When Cybersmile started work on our Stop the Forced Feed campaign in June 2025, we did so with a simple but important warning: social media was undergoing a profound shift in power.
Over time, users had lost meaningful control over the content shaping their online experience. Decisions once made through conscious choice, such as content topics, who to follow, what to engage with, and how feeds were curated, were increasingly being made by recommendation systems operating beyond the view and control of the people they directly affected.
Cybersmile argued that this represented more than a technological evolution. It represented a concerning transfer of power away from users and towards platforms.
Our response was clear. Through Stop the Forced Feed and the principles outlined in our Protect Manifesto, we called for a rebalancing of that relationship. It advocated for greater transparency, meaningful user controls, and a renewed focus on user agency as a foundation of safety and digital wellbeing.
"Stop the Forced Feed was built on a simple belief: people should have control over what they consume. The future of digital wellbeing depends on restoring that agency and rebalancing power between platforms and users."
Scott Freeman, CEO, The Cybersmile Foundation
Cybersmile's Stop the Forced Feed and User Agency
Today, some of the world's largest social platforms are beginning to publicly acknowledge those concerns.
Instagram's CEO, Adam Mosseri, recently announced the expansion of their "Your Algorithm" feature into the main feed of users. First trialed in September 2025, the feature offers users greater visibility and control over how content recommendations are shaped. Alongside the announcement, Mosseri offered a striking assessment of the current state of social media.
"As software gets better at predicting what we want, our sense of agency gets smaller," he wrote.
It is a statement that goes directly to the heart of the issue that Cybersmile has been raising for years.
Cybersmile's Warning on Algorithmic Control and Platform Power
Mosseri went further, acknowledging that as recommendation systems became increasingly dominant, traditional user controls lost much of their influence.
"Who you follow used to be a meaningful tool for shaping your experience," he explained. "As recommendations took over the main feed, that tool quietly stopped working."

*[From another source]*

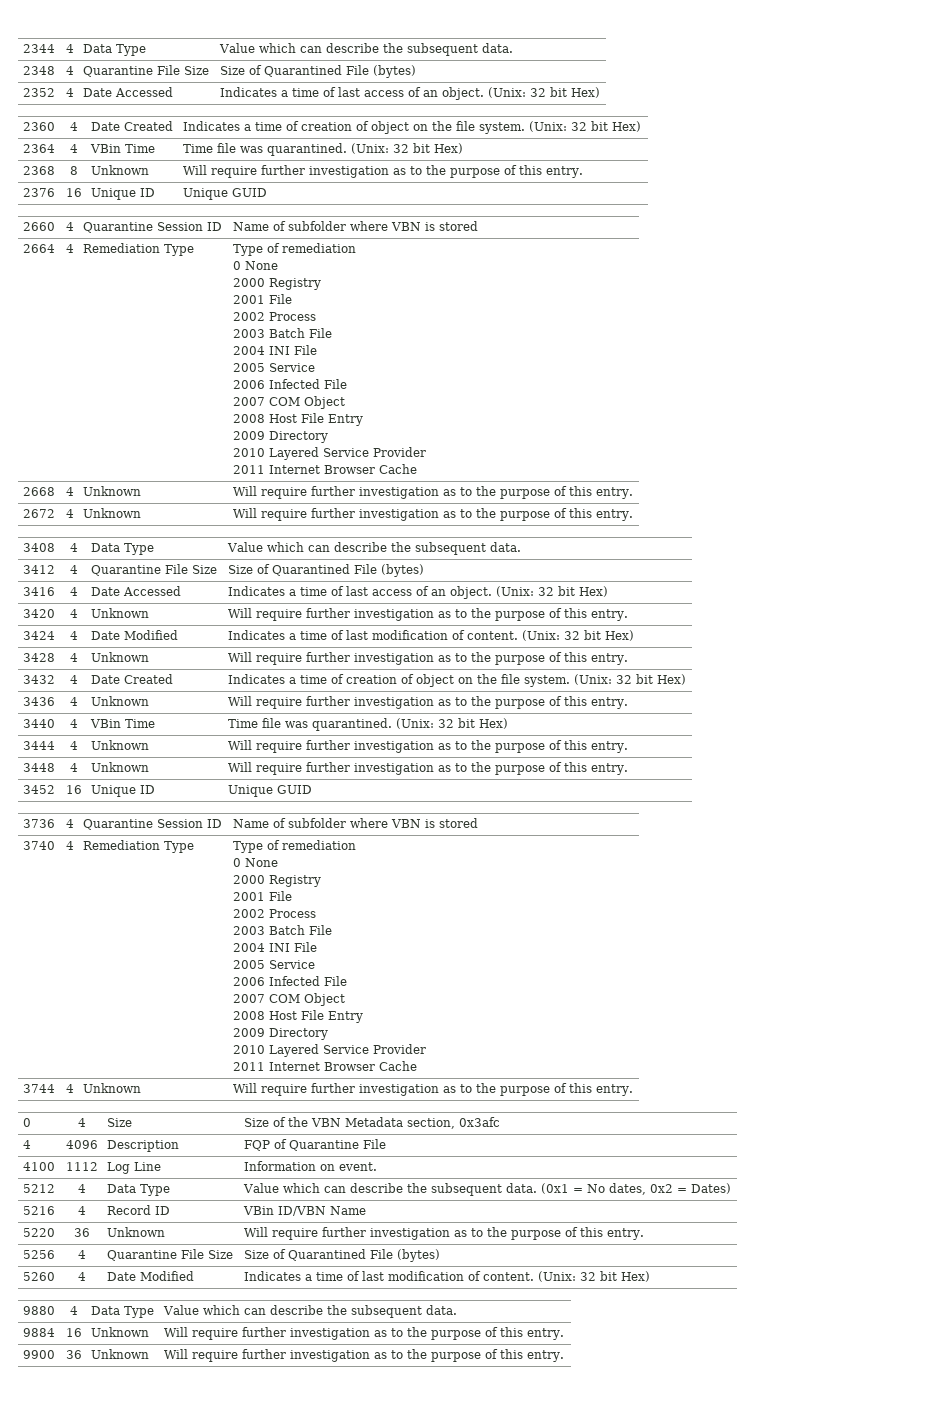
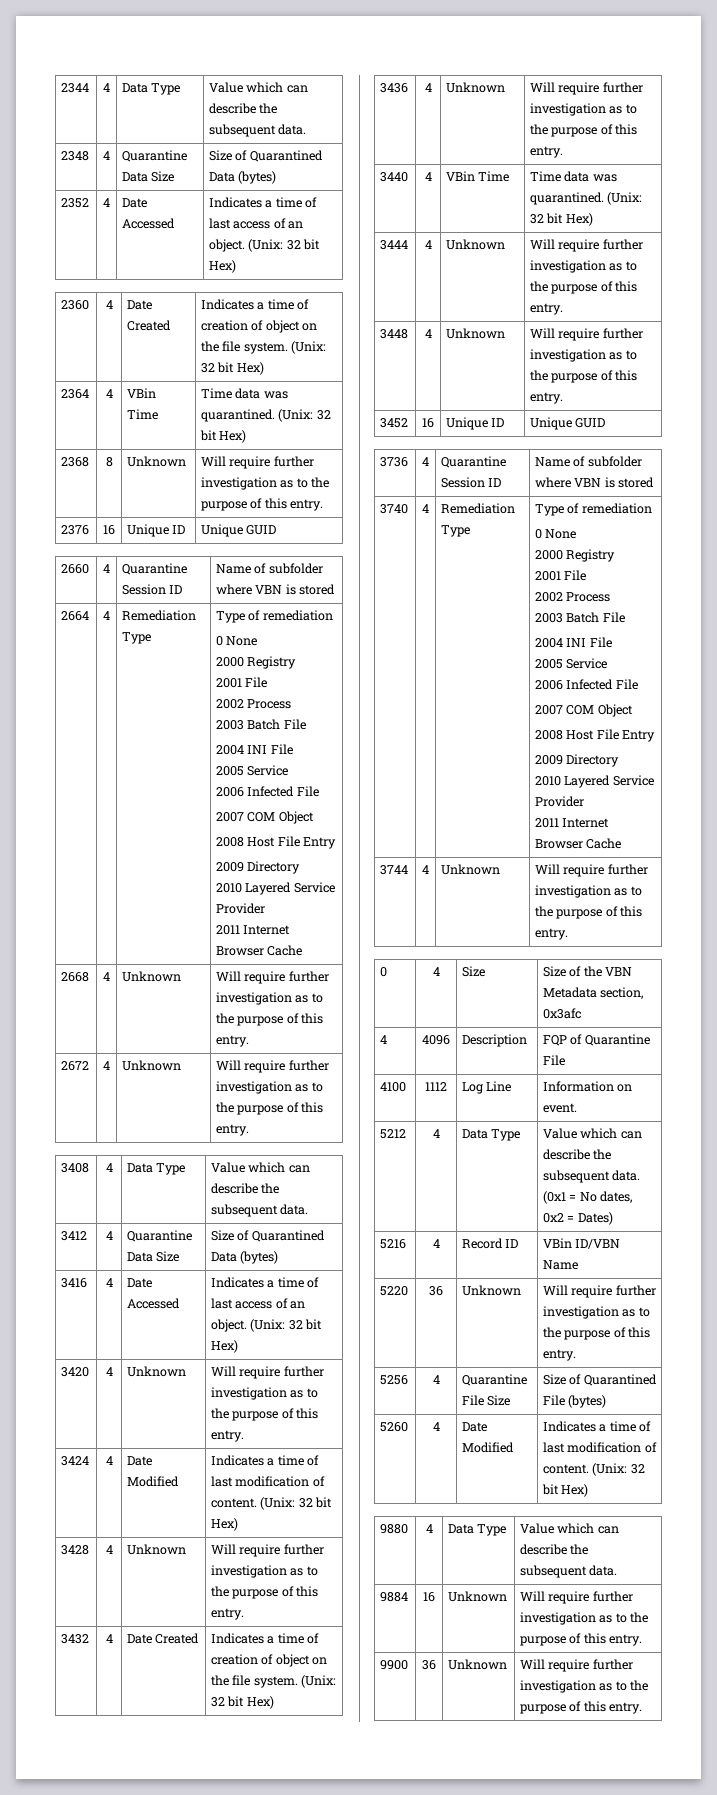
[156,65,209,75] [219,65,369,77] File Size | Size of Quarantined File -> [122,171,175,182] [209,150,323,162] [209,172,236,182] Data Size | Size of Quarantined Data
[216,143,236,153] file -> [235,388,261,399] data
[164,564,217,574] [227,564,377,576] File Size | Size of Quarantined File -> [127,1251,180,1262] [211,1230,325,1242] [211,1252,238,1262] Data Size | Size of Quarantined Data
[261,718,281,728] file -> [564,171,590,182] data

Perhaps most significantly, he recognized the imbalance that can emerge when recommendation systems operate without meaningful user input. "The conversation with the algorithm became one-sided," he wrote. "It learns from what you tap, watch, and share — but you don't really get to tell it what you want."
How Cybersmile Defined the User Agency Debate
For Cybersmile, this is a significant moment.
Stop the Forced Feed was built around the belief that people should not simply be passive recipients of algorithmic decisions. Users should be able to understand, influence, and shape the systems that increasingly determine what they see online.
The campaign challenged the idea that recommendation systems should operate as invisible forces directing attention without meaningful transparency or user control. Instead, it argued that platforms should empower individuals with the option to take a more active role in choosing the content they want to consume, just as they do in other areas of their lives such as what they eat, read, and watch.
What makes Mosseri's comments most notable for Cybersmile is not simply the product update itself. It is the language being used to explain it. Concepts such as agency, control, transparency, and user influence have become central to the discussion. These are the same themes Cybersmile has consistently championed through its campaigning, research, public advocacy, and policy engagement.
Platforms Reflecting Cybersmile's Concerns
Over recent years, Cybersmile has helped bring these issues into wider public and policy discussions through engagement with governments, regulators, policymakers, industry stakeholders, and civil society organizations. We have submitted evidence and contributed to discussions involving bodies including the European Commission, Ofcom, parliamentary processes, and human rights stakeholders, helping ensure that user agency became part of the broader conversation around platform accountability and digital wellbeing.
It is increasingly clear that the issue Cybersmile identified through Stop the Forced Feed has moved from the margins into the mainstream. What was once viewed as a niche concern is now being publicly recognized, openly discussed, and addressed by platform CEOs responsible for shaping the experiences of billions of users worldwide.
From Cybersmile Advocacy to Policy and Industry Recognition
Although this is a major milestone for Cybersmile and billions of social media users around the world, this moment should not be viewed as the end of that conversation.
The transfer of power that Cybersmile identified has taken years to develop, and restoring balance will take time. Greater transparency, stronger controls, and more meaningful user choice will continue to be essential if platforms are to create healthier and more empowering environments.
However, there is growing evidence that the direction of travel is changing.
When Cybersmile launched Stop the Forced Feed, we argued that users needed greater agency over the systems shaping their realities. Today, one of the world's largest social platforms is publicly acknowledging that same need and introducing tools designed to address it.
This does not represent the completion of the transfer of power Cybersmile called for. But it represents the beginning of it.
A Turning Point in the Transfer of Power
As platforms continue to evolve, Cybersmile remains committed to ensuring that users are not merely subjects of algorithmic systems but active participants in shaping them. Because digital wellbeing is ultimately about more than safety alone. It is about empowerment, autonomy, and ensuring that people retain meaningful control over their own online experience.
For Cybersmile, this marks a significant step in the realization of a long-standing vision for user agency and digital empowerment.